Data under study
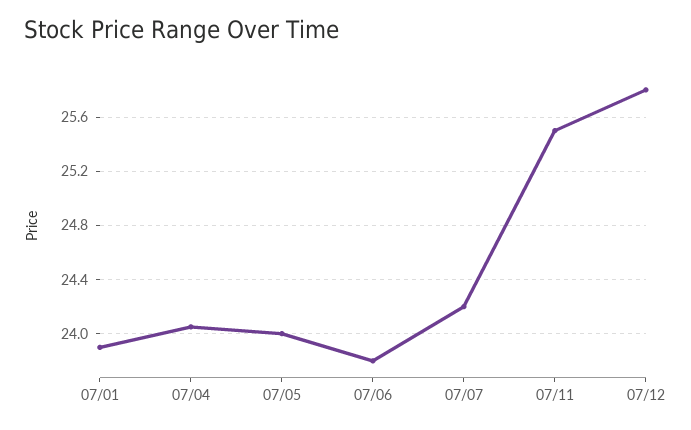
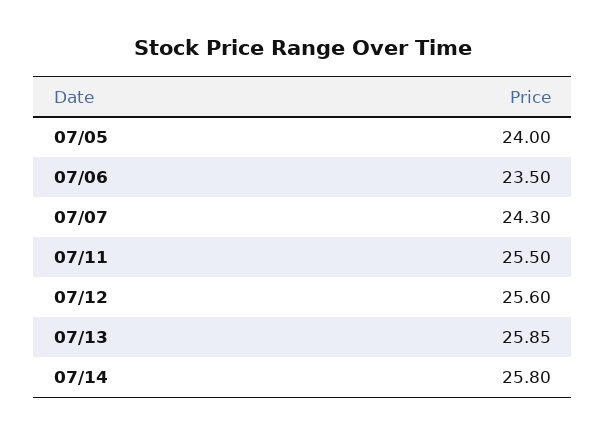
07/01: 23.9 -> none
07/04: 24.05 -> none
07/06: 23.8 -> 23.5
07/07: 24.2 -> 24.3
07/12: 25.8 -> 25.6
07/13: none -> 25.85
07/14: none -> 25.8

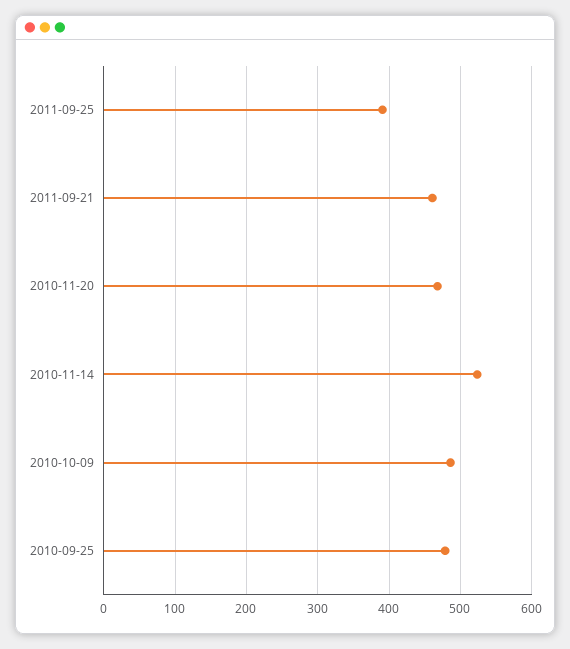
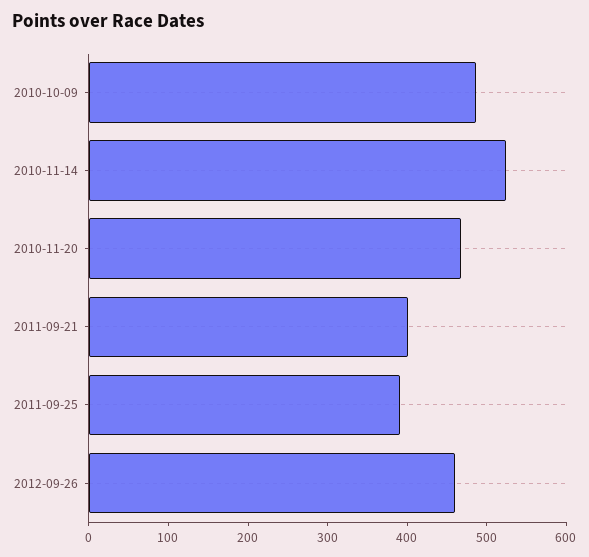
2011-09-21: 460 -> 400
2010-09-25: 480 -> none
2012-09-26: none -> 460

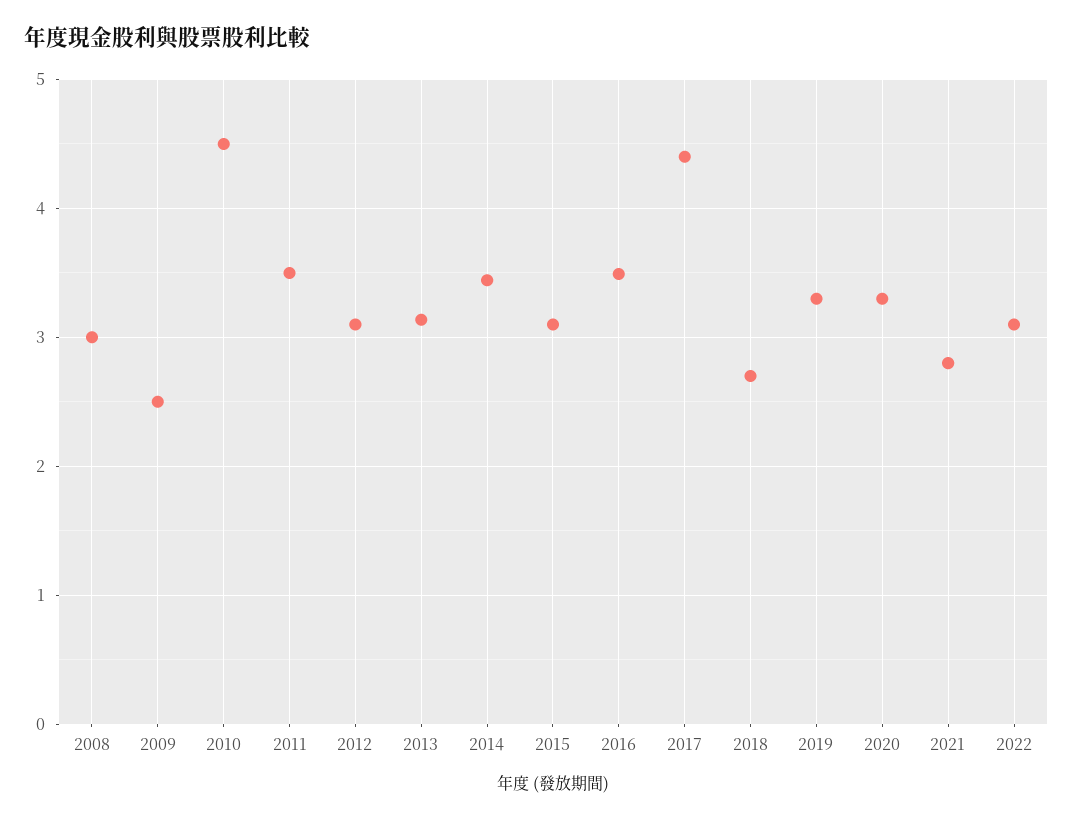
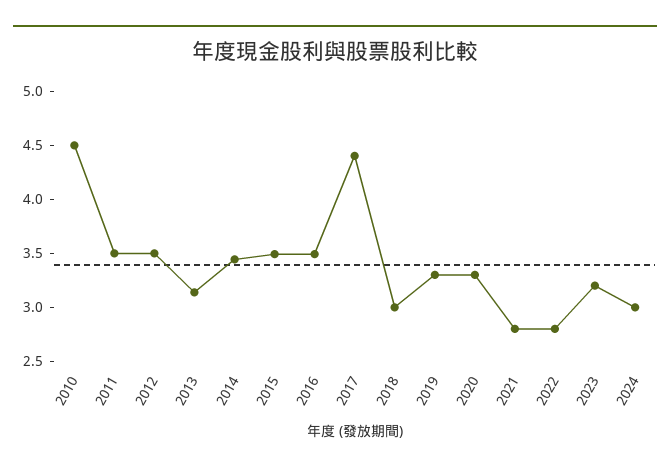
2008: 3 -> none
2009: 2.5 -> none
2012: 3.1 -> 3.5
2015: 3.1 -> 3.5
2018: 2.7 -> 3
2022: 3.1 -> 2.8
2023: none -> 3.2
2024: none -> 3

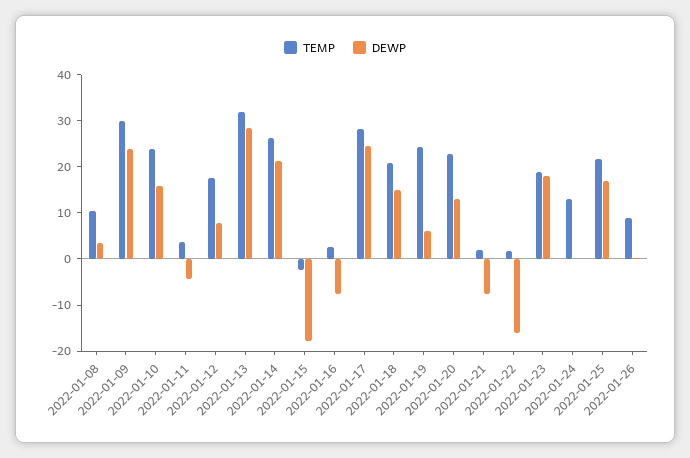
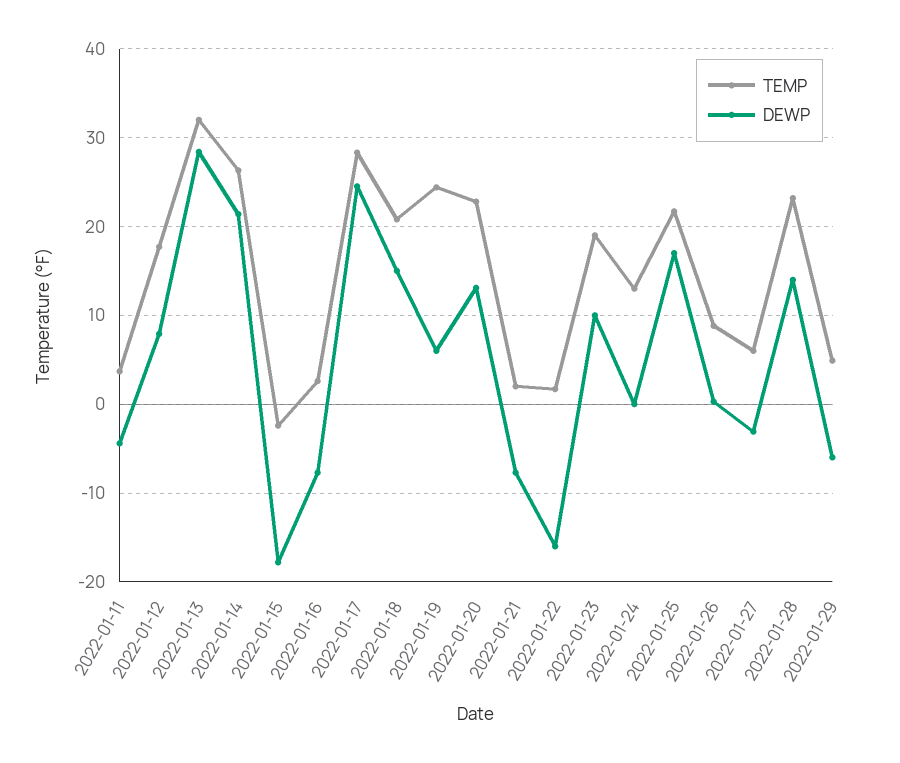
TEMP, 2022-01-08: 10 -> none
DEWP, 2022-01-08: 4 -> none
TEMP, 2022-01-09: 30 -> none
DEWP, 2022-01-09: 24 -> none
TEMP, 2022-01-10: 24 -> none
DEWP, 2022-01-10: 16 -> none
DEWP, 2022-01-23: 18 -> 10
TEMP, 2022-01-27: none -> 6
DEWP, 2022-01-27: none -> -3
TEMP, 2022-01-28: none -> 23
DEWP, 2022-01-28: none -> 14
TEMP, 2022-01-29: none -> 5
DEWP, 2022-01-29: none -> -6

Action item
Figure out how many lines of the data hold "TEMP", and answer with the number only.

Answer to this exercise
6